# Task details:
Go through the entries below and print each one exactly, leaving out pictures.

# Data provided:
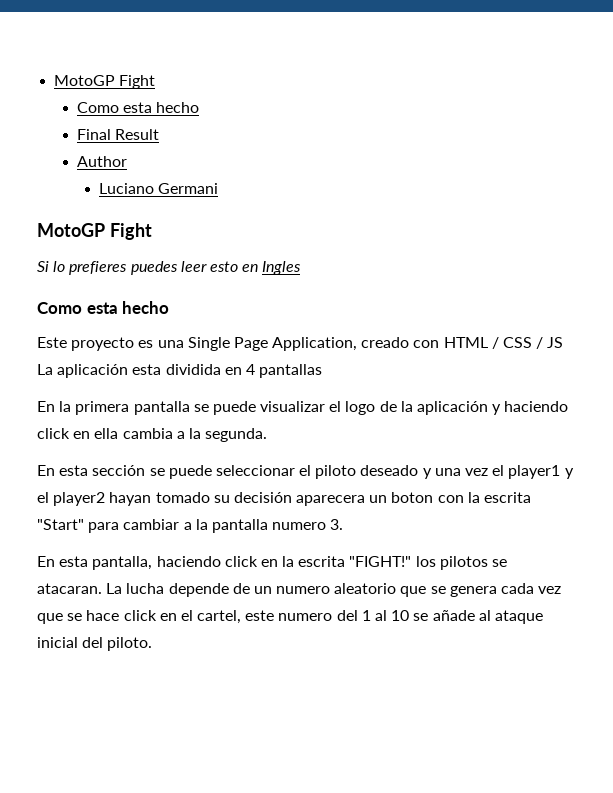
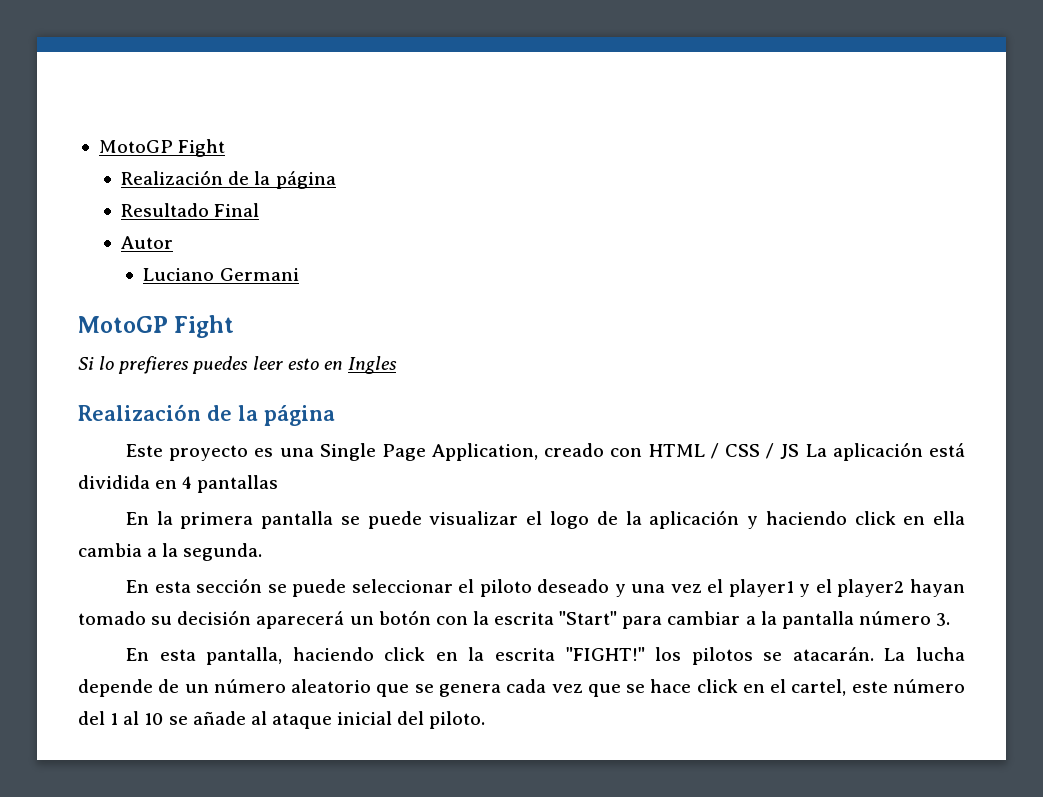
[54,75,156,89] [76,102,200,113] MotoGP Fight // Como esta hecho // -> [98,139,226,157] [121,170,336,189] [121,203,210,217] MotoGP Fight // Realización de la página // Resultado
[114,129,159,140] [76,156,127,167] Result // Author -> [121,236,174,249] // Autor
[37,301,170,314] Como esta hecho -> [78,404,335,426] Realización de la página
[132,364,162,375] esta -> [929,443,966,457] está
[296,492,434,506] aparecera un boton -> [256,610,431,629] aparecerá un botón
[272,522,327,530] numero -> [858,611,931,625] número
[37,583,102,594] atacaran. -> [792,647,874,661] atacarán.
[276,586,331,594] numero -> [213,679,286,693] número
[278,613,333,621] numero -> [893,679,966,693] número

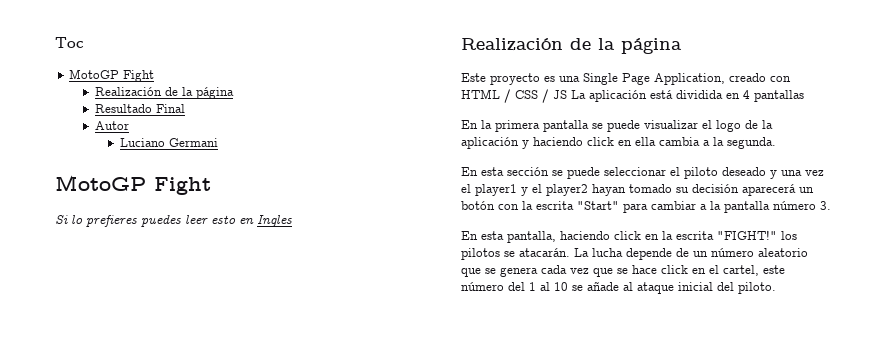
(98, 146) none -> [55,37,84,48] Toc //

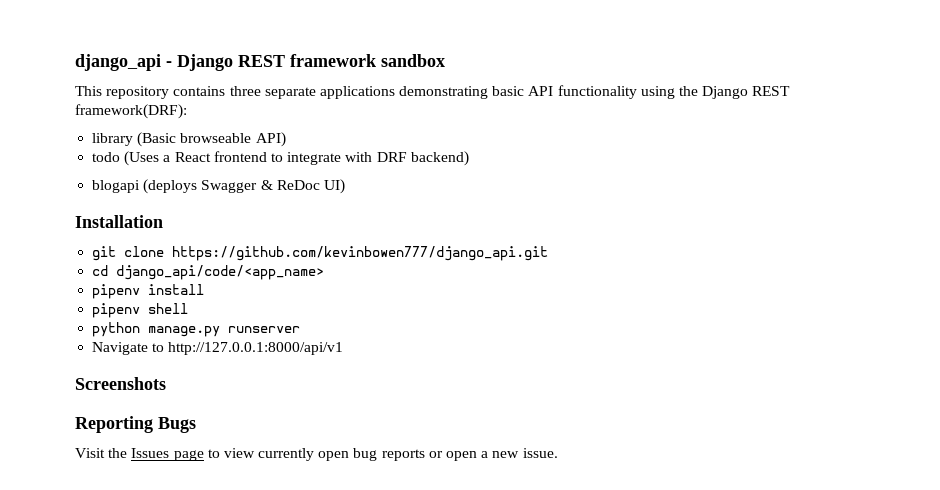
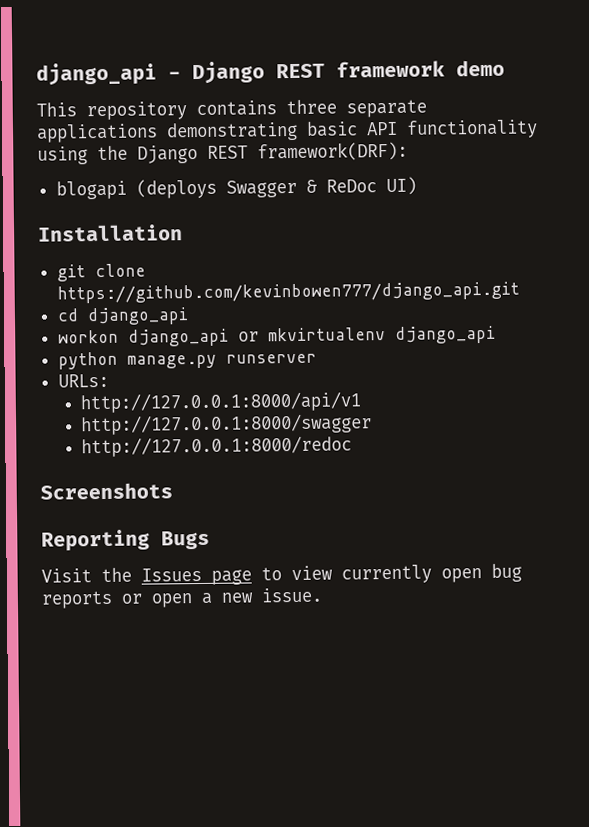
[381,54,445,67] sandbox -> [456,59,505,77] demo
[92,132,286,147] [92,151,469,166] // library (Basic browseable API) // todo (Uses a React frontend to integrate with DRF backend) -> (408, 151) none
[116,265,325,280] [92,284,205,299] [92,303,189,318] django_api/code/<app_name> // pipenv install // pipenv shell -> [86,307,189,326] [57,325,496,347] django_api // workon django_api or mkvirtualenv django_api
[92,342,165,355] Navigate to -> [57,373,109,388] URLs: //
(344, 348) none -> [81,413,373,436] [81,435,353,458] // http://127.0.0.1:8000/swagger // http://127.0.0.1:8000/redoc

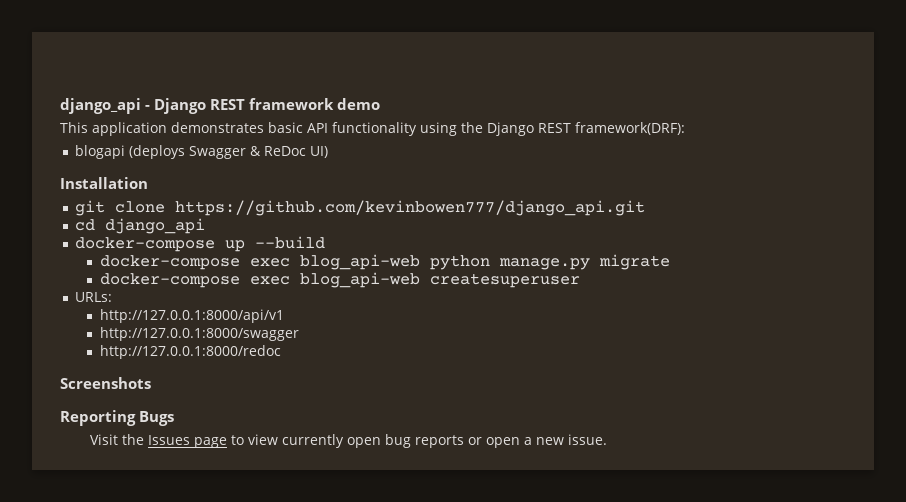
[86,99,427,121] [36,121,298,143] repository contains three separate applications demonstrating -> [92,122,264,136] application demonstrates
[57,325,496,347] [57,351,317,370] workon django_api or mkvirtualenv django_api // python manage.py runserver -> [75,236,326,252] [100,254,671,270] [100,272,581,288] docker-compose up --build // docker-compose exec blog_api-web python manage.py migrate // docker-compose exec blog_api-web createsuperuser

# Completed exercise:
[54,75,156,89] [76,102,200,113] MotoGP Fight // Como esta hecho // -> [98,139,226,157] [121,170,336,189] [121,203,210,217] MotoGP Fight // Realización de la página // Resultado
[114,129,159,140] [76,156,127,167] Result // Author -> [121,236,174,249] // Autor
[37,301,170,314] Como esta hecho -> [78,404,335,426] Realización de la página
[132,364,162,375] esta -> [929,443,966,457] está
[296,492,434,506] aparecera un boton -> [256,610,431,629] aparecerá un botón
[272,522,327,530] numero -> [858,611,931,625] número
[37,583,102,594] atacaran. -> [792,647,874,661] atacarán.
[276,586,331,594] numero -> [213,679,286,693] número
[278,613,333,621] numero -> [893,679,966,693] número

(98, 146) none -> [55,37,84,48] Toc //

[381,54,445,67] sandbox -> [456,59,505,77] demo
[92,132,286,147] [92,151,469,166] // library (Basic browseable API) // todo (Uses a React frontend to integrate with DRF backend) -> (408, 151) none
[116,265,325,280] [92,284,205,299] [92,303,189,318] django_api/code/<app_name> // pipenv install // pipenv shell -> [86,307,189,326] [57,325,496,347] django_api // workon django_api or mkvirtualenv django_api
[92,342,165,355] Navigate to -> [57,373,109,388] URLs: //
(344, 348) none -> [81,413,373,436] [81,435,353,458] // http://127.0.0.1:8000/swagger // http://127.0.0.1:8000/redoc

[86,99,427,121] [36,121,298,143] repository contains three separate applications demonstrating -> [92,122,264,136] application demonstrates
[57,325,496,347] [57,351,317,370] workon django_api or mkvirtualenv django_api // python manage.py runserver -> [75,236,326,252] [100,254,671,270] [100,272,581,288] docker-compose up --build // docker-compose exec blog_api-web python manage.py migrate // docker-compose exec blog_api-web createsuperuser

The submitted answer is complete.